Unter diesen Voraussetzungen hat die Klägerin entgegen der Annahme des Verwaltungsgerichts keinen "Arbeitsplatz" im Sinne von Abs. 1 des § 7 und § 1 SchwbG. Ihre Tätigkeit im Rahmen der Landeskirche setzt ihre Zugehörigkeit zum geistlichen Stand voraus, jedenfalls was ihre Tätigkeit als Pfarrvikarin betrifft, in deren Rahmen sie ganz überwiegend theologische Aufgaben erfüllt. Der Inhalt ihres Beschäftigungsverhältnisses wird also zuvörderst von ihrer Pflichtenstellung als Geistlicher bestimmt. Dass sie daneben - etwa im Rahmen der Kirchenmusik - auch andere Aufgaben wahrnimmt, ist ersichtlich zum einen vom Umfang her nicht prägend und nimmt sie zum anderen auch in diesem Betätigungsrahmen nicht von ihrem geistlichen Amt aus (vgl. dazu auch Richardi, aaO, § 193 Rdnr. 18).
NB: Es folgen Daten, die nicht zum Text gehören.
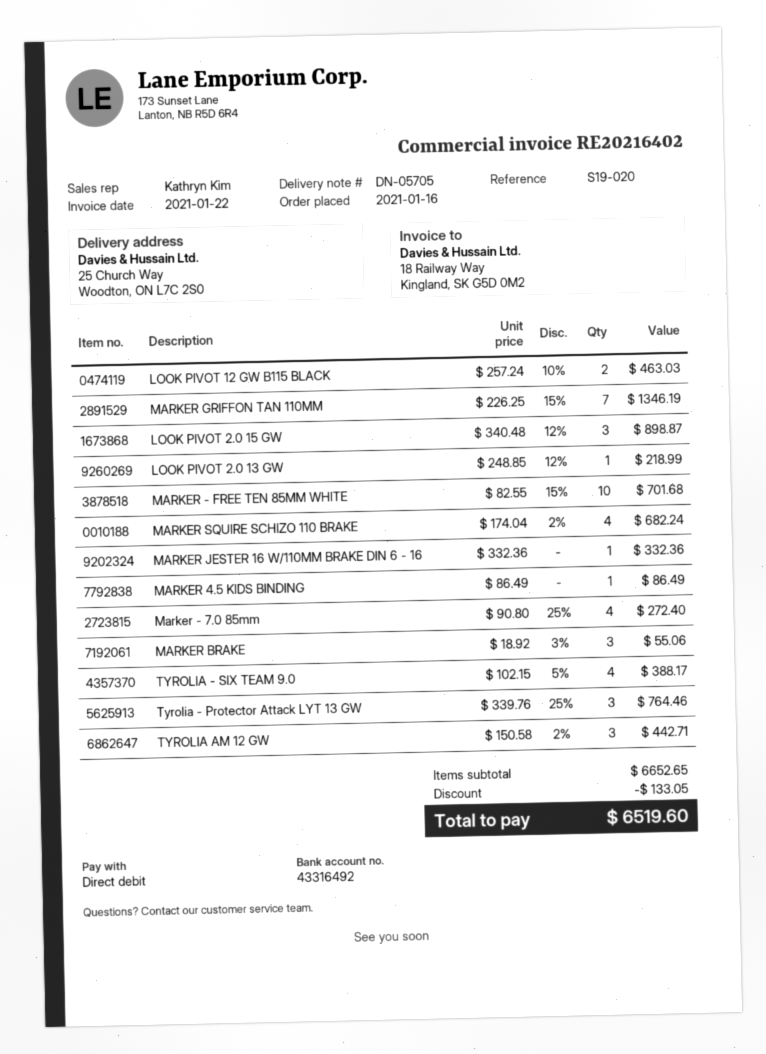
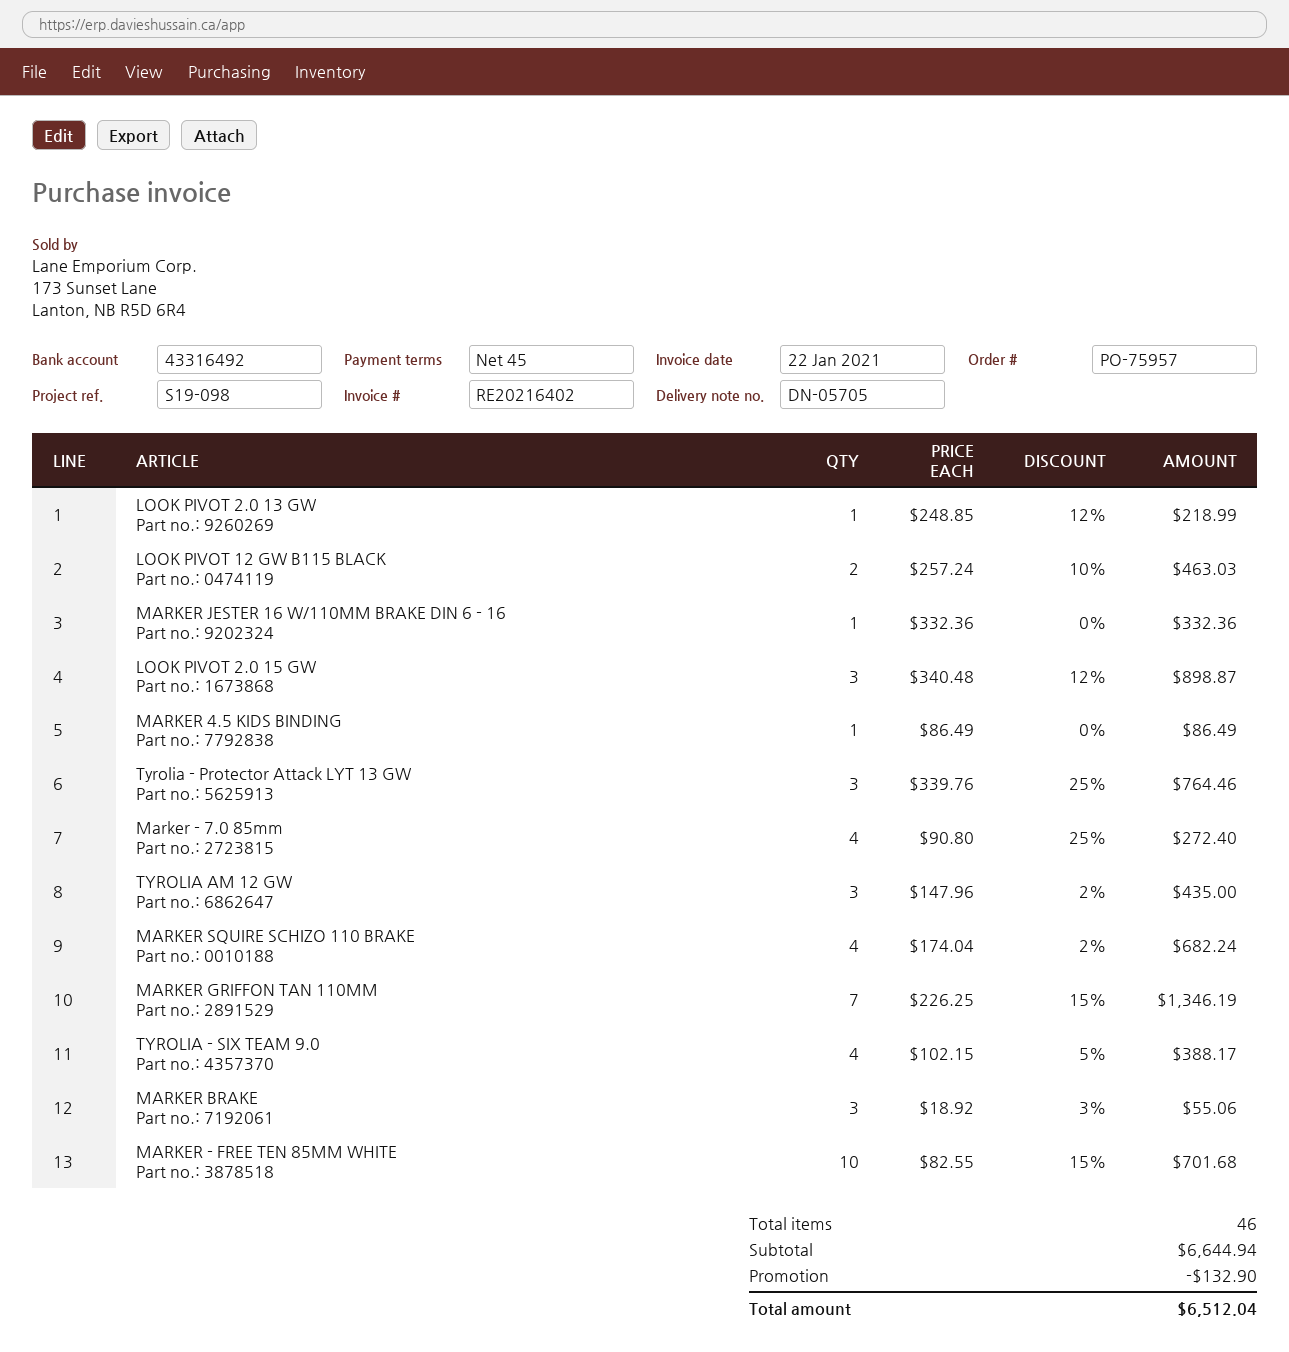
reference: S19-020 -> S19-098
TYROLIA AM 12 GW: 3 x 150.58 - 2% = 442.71 -> 3 x 147.96 - 2% = 435.00
subtotal: 6652.65 -> 6644.94
discount: 133.05 -> 132.90
total: 6519.60 -> 6512.04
Die genannte verfassungsrechtlich begründete Sonderstellung der Kirchen, wie sie durch die genannte Trennung vom Staat, ihrem Selbstbestimmungsrecht und ihre im Bereich des Kirchenamtes bestehende Autonomie gekennzeichnet ist, ist auch sachlich tragender Grund für eine Nichtberücksichtigung der Geistlichen nicht nur beim Zählausschluss des § 7 Abs. 2 Nr. 2 SchwbG, sondern auch bei der Frage, ob sie auf einem Arbeitsplatz im Sinne von §§ 1, 7 Abs. 1 SchwbG beschäftigt sind. Dementsprechend ist der Beigeladenen nicht zu folgen, wenn sie meint, das dargelegte Verständnis der Bestimmung in § 7 Abs. 1 SchwbG führe zu einem Verstoß gegen den Grundsatz der Gleichbehandlung aus Art. 3 GG.

Ob nach allem die begleitende Hilfe für die Klägerin auch deshalb nicht in Betracht kommen kann, weil diese Hilfe aus durch die aus der Ausgleichsabgabe kommende Mittel finanziert wird, zu denen der Dienstherr der Klägerin einen Beitrag nicht leistet, bedarf nach allem keiner Entscheidung mehr (vgl. in diesem Zusammenhang VGH Bad.-Württ., Urteil vom 19.8.1987 - 6 S 943/86 -).

Die Kostenentscheidung beruht auf §§ 154 Abs. 1, 162 Abs. 3, 188 VwGO.

Die Revision ist nicht zuzulassen, da keine der Voraussetzungen des § 132 Abs. 2 VwGO vorliegt.